» **Problem details**: The range starts at the line containing "IdeRefactory and others." and ends at the last line of the records below. Reproduce those lines exactly.

#####

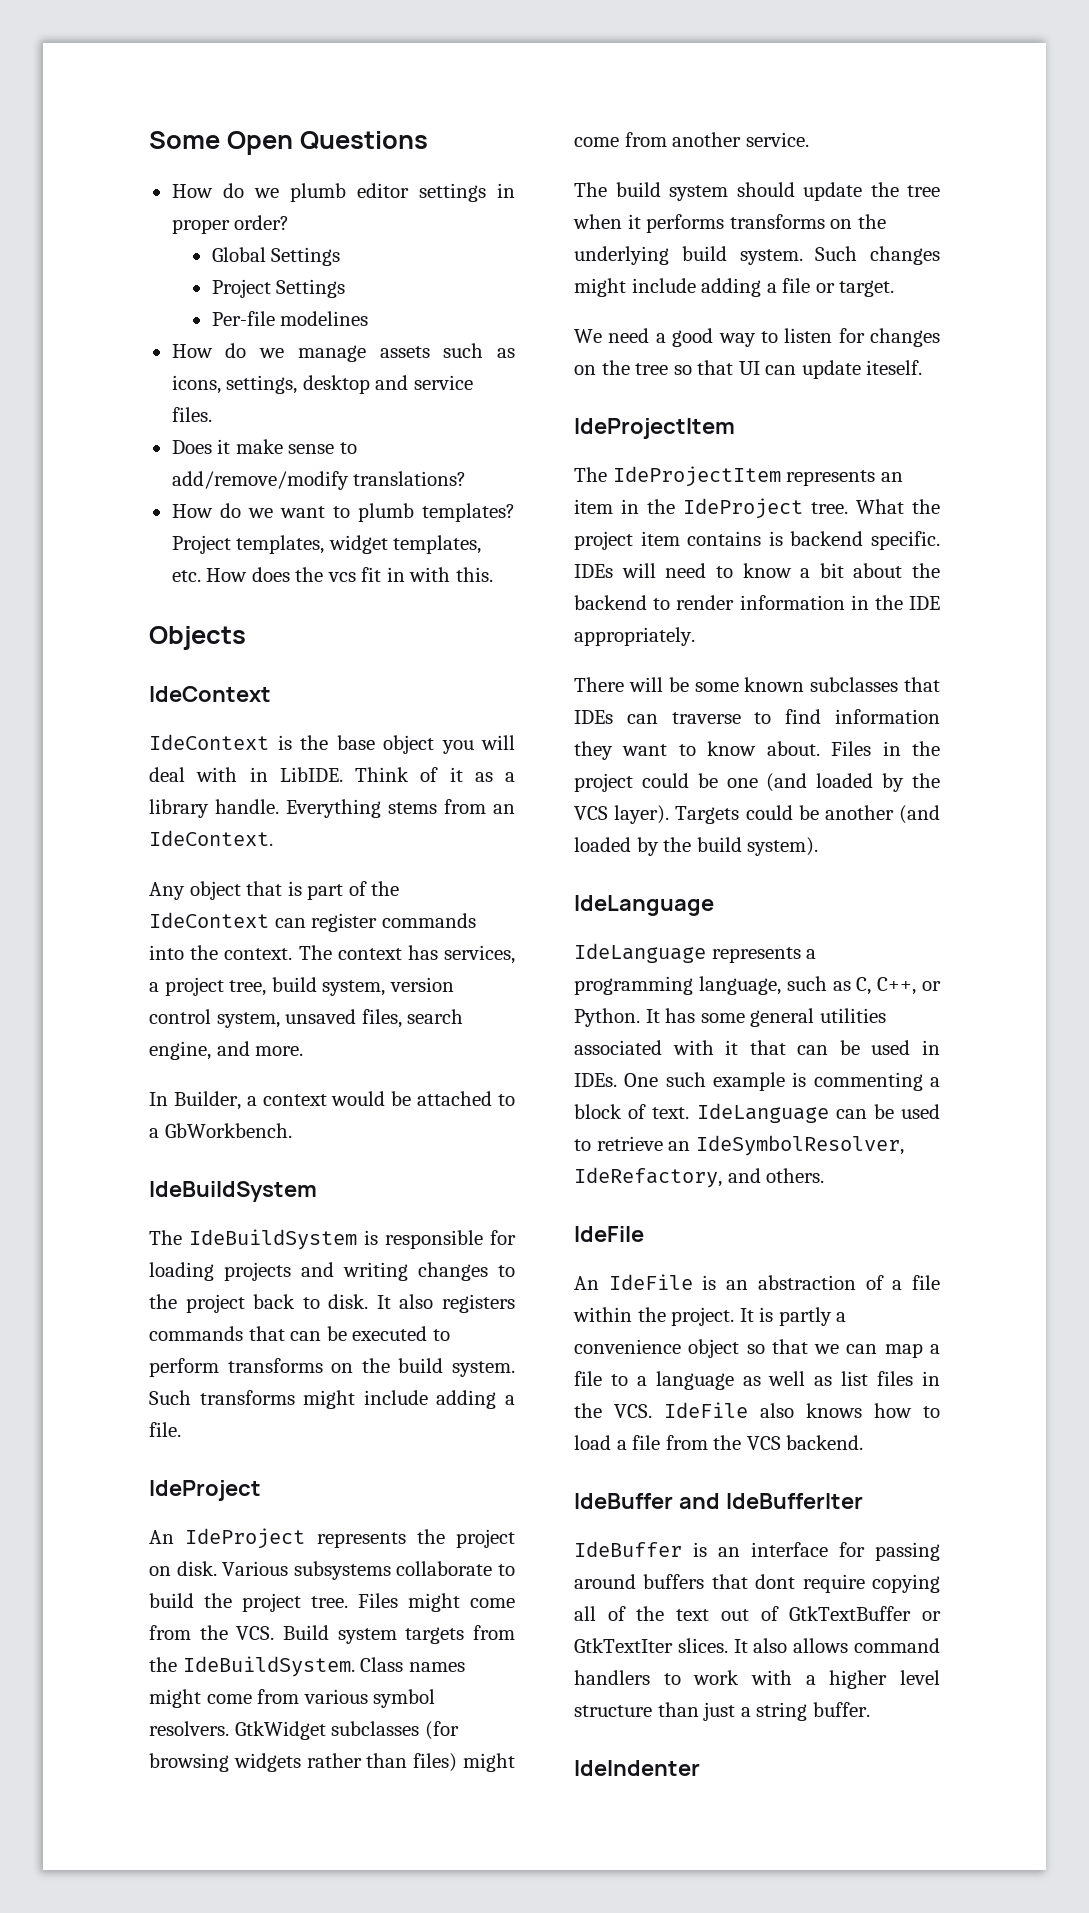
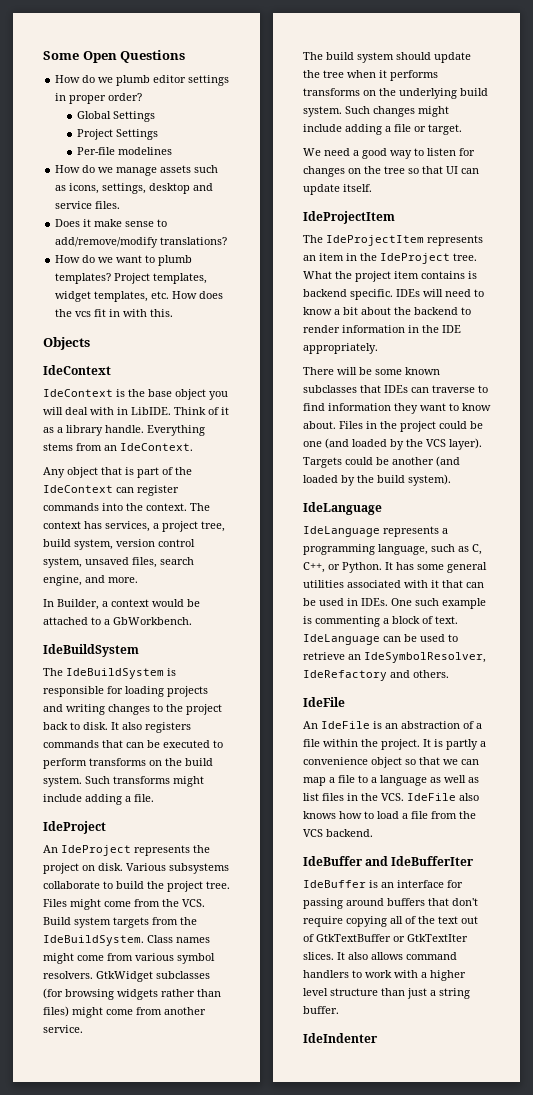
- We need a good way to listen for changes on the tree so that UI can update iteself.
+ We need a good way to listen for changes on the tree so that UI can update itself.
- IdeLanguage can be used to retrieve an IdeSymbolResolver, IdeRefactory, and others.
+ IdeLanguage can be used to retrieve an IdeSymbolResolver, IdeRefactory and others.
- IdeBuffer is an interface for passing around buffers that dont require copying all of the text out of GtkTextBuffer or GtkTextIter slices.
+ IdeBuffer is an interface for passing around buffers that don't require copying all of the text out of GtkTextBuffer or GtkTextIter slices.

#####

» **Your solution**:
+ IdeLanguage can be used to retrieve an IdeSymbolResolver, IdeRefactory and others.
- IdeBuffer is an interface for passing around buffers that dont require copying all of the text out of GtkTextBuffer or GtkTextIter slices.
+ IdeBuffer is an interface for passing around buffers that don't require copying all of the text out of GtkTextBuffer or GtkTextIter slices.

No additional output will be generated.